Extracted material:
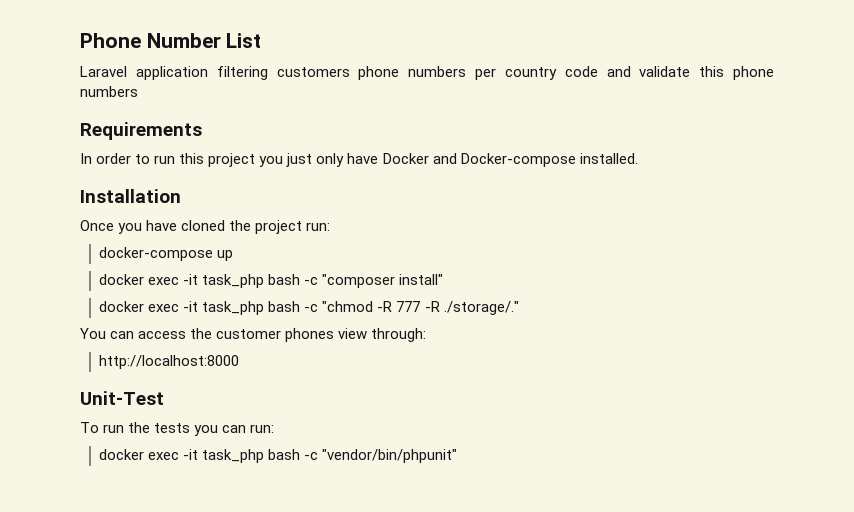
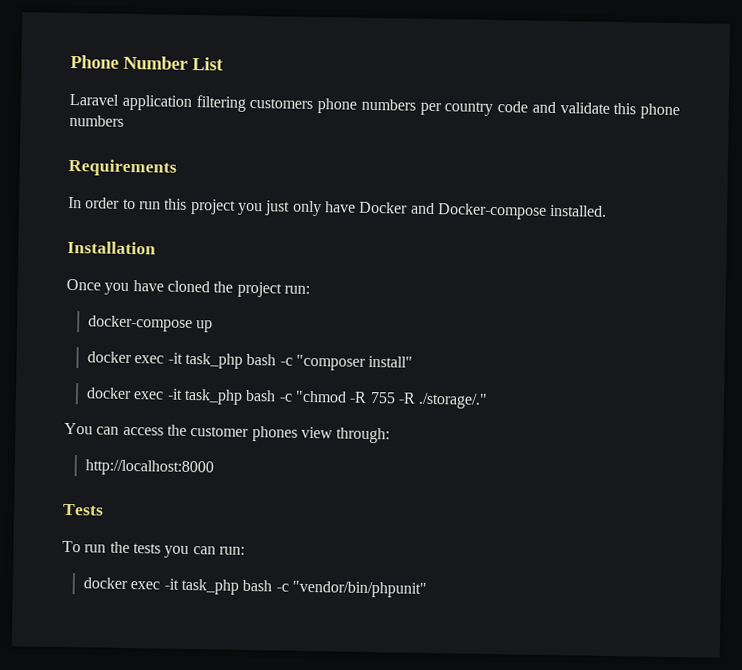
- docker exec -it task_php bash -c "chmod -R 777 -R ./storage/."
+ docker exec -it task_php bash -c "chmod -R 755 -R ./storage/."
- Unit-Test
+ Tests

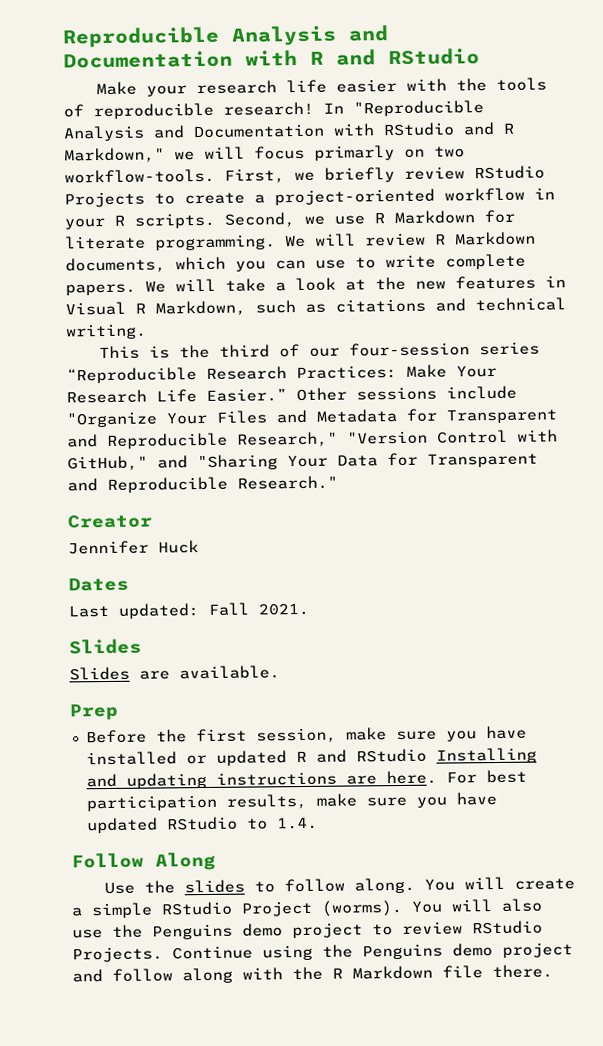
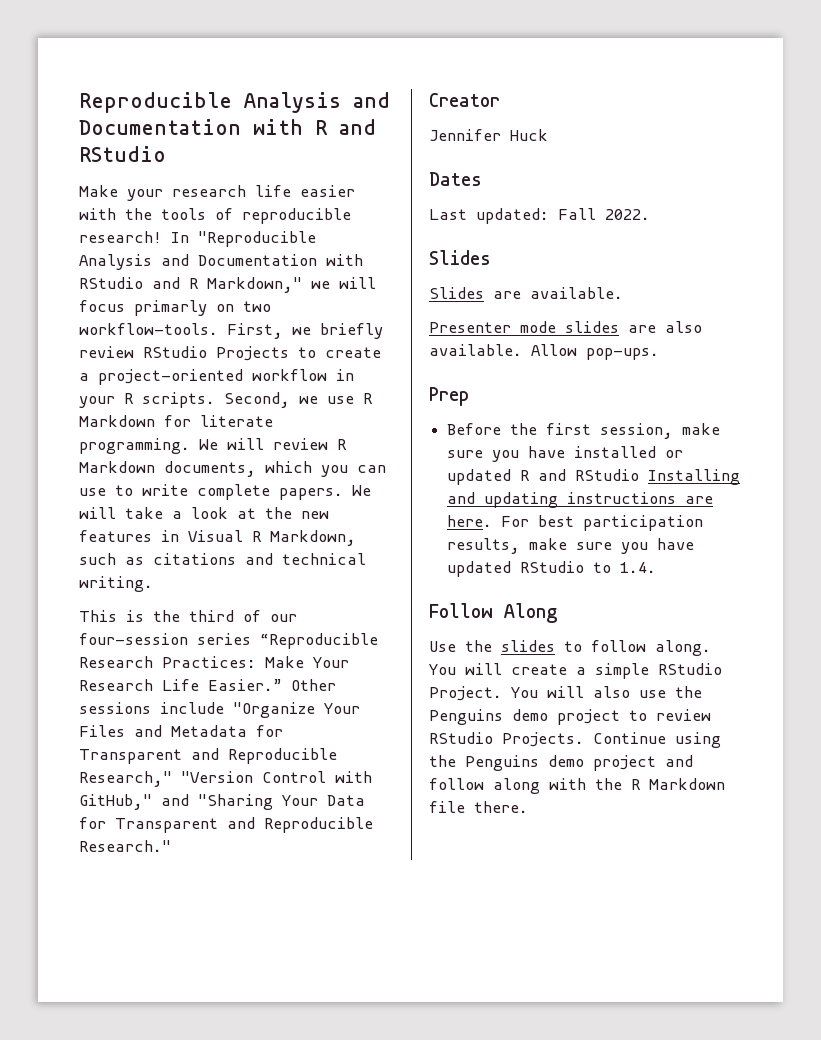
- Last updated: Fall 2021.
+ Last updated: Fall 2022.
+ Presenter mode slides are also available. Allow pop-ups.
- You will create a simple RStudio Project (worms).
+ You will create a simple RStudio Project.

Problem statement: Exclude images and repeat all entries exactly.

Reply to the task:
- docker exec -it task_php bash -c "chmod -R 777 -R ./storage/."
+ docker exec -it task_php bash -c "chmod -R 755 -R ./storage/."
- Unit-Test
+ Tests

- Last updated: Fall 2021.
+ Last updated: Fall 2022.
+ Presenter mode slides are also available. Allow pop-ups.
- You will create a simple RStudio Project (worms).
+ You will create a simple RStudio Project.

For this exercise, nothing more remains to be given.